SAT scores are distributed with a mean of 1,500 and a standard deviation of 300. You are interested in estimating the average SAT score of first year students at your college. If you would like to limit the margin of error of your 95% confidence interval to 25 points, how many students should you sample?
The error=+/-z*sigma/sqrt (n)
25=1.96*300/sqrt(n)
25 sqrt(n)=588
divide both sides by 25 and square
n=553.19 or 554
To estimate the number of students you need to sample, you can use the formula for sample size calculation for estimating the population mean.
The formula is:
n = (Z * σ / ME)²
Where:
- n is the required sample size
- Z is the z-score corresponding to the desired level of confidence (in this case, for a 95% confidence level, Z = 1.96)
- σ is the standard deviation of the population (300 in this case)
- ME is the maximum margin of error (25 in this case)

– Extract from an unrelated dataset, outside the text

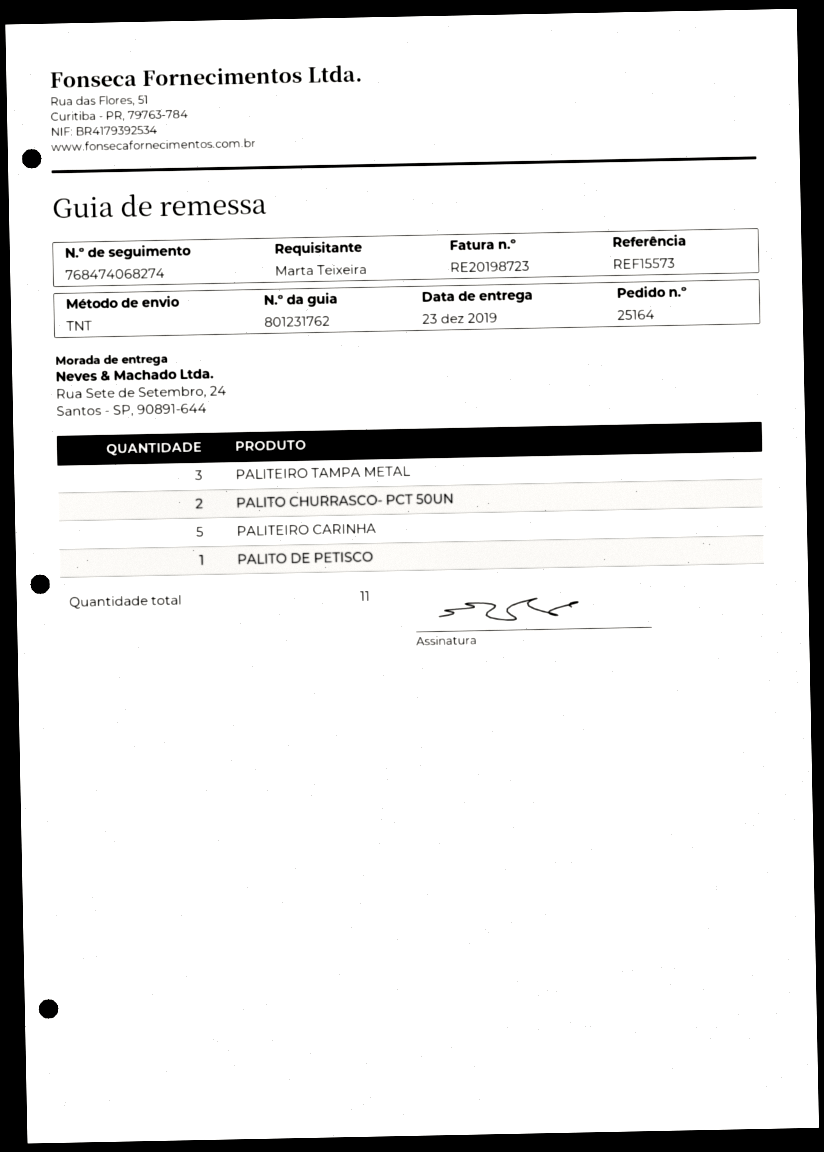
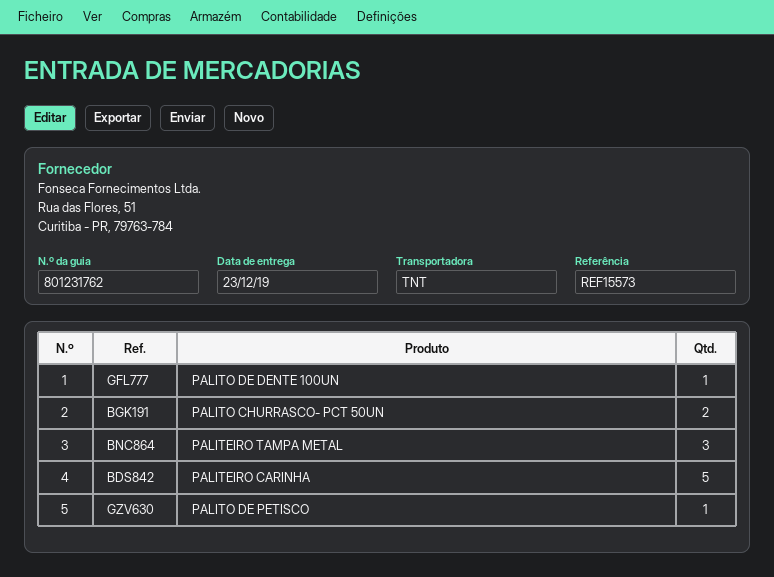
PALITO DE DENTE 100UN: none -> 1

Plugging in these values into the formula, we get:
n = (1.96 * 300 / 25)²
n = (588 / 25)²
n = 23.52²
n ≈ 554.86
Since you cannot have a fraction of a student, you would round up the sample size to the nearest whole number. Therefore, you should sample approximately 555 students to estimate the average SAT score of first-year students at your college, with a maximum margin of error of 25 points and a 95% confidence level.